European data and global risk sentiment drove G10 FX dynamics yesterday. A weak start to the week for risk assets kept the dollar supported, especially during the US session, and signalled some market cautiousness ahead of multiple risk events: the FOMC tomorrow, ECB and Bank of England on Thursday, and US payrolls on Friday. Today, the last few pieces of US data before the Fed decision will be watched closely. Particular interest will be on the Employment Cost Index (ECI), which is expected to have eased from 1.2% to 1.1% in the fourth quarter. This is a key input in the Fed’s policy equation, and we could see investors shift positions ahead of the FOMC if the ECI surprises on either side. Our view for tomorrow is that the Fed still has an interest in hanging on to a hawkish rhetoric and pushing back against speculation of an early peak - net result for the dollar may be positive. We think the dollar can hold on to yesterday’s gains going into the FOMC meeting. Volatility looks likely to pick up quite markedly during the remainder of the week.

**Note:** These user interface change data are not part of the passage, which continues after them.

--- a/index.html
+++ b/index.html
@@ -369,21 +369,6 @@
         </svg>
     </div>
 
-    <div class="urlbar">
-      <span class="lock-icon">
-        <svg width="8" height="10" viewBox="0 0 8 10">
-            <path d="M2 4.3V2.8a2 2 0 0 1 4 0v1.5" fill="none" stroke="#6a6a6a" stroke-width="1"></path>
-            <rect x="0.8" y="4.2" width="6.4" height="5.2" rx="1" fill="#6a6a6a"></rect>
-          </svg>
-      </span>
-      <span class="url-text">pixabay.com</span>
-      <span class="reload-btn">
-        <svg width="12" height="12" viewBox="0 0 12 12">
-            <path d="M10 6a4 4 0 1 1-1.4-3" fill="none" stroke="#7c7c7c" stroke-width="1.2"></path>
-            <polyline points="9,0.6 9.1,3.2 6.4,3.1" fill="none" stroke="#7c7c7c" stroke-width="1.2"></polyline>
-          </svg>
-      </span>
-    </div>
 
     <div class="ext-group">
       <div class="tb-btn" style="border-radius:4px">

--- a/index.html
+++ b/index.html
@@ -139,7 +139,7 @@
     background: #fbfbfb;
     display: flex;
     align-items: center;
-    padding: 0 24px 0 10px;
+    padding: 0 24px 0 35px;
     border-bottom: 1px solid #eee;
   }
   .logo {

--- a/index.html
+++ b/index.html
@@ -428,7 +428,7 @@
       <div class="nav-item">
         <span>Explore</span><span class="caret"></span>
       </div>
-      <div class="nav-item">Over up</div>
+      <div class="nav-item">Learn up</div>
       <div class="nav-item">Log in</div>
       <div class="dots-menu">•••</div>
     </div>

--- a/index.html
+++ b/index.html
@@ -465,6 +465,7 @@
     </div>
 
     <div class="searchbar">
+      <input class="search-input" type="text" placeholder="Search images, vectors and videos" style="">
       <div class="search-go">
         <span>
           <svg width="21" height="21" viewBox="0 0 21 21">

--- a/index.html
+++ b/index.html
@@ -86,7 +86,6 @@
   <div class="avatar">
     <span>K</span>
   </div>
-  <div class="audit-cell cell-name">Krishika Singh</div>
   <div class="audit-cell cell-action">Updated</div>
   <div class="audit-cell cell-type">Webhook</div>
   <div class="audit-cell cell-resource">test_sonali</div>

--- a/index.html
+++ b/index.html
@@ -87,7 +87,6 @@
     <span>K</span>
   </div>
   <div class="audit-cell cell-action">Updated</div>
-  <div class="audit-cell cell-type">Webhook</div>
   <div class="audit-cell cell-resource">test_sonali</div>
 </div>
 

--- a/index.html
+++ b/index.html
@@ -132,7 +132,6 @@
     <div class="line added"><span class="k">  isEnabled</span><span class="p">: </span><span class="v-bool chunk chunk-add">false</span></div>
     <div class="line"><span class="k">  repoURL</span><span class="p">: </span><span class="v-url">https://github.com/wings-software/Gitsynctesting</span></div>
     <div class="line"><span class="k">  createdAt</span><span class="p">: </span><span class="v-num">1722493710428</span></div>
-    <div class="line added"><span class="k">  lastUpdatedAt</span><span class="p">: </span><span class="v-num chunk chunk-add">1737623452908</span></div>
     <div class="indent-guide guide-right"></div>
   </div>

After finding good demand near CAD1.3300, the US dollar jumped to CAD1.3390 yesterday and has surged to nearly CAD1.3460 today. The risk-off mood seems to be the key driver. The CAD gains are hard to come by but are easily still easily conceded. The hot run in Canadian data releases may be starting to cool off a little so the risk of any upside surprise upcoming data is probably limited. For the USD/CAD, resistance is seen in the CAD1.3500-20 area. Initial intraday support may be in the CAD1.3420-40 band.
European rates markets had to deal with a surprising acceleration in Spanish inflation yesterday, which reinforced expectations of multiple 50bp hikes by the ECB. At the same time, the growth picture seems to have deteriorated, as Germany recorded negative growth in the fourth quarter. Eurozone-wide GDP figures will be released today, and are expected to show a 0.1% quarter-on-quarter contraction. However, it seems more likely that CPI figures out of France this morning will have a bigger impact on the euro. A rebound in inflation is a more concerning development for the ECB than soft growth data which were heavily impacted by energy prices. The euro may show more resilience than other G10 peers given the shift in the inflation narrative. EUR/USDis likely hover around the 1.0850 handle until tomorrow’s FOMC.
There are no key data releases in the UK before Thursday’s Bank of England meeting. Markets are currently pricing in 46bp at this meeting and an additional 25bp in March. We expect a broadly neutral impact on the pound, and GBP/USD moves may be mostly dictated by the FOMC reaction.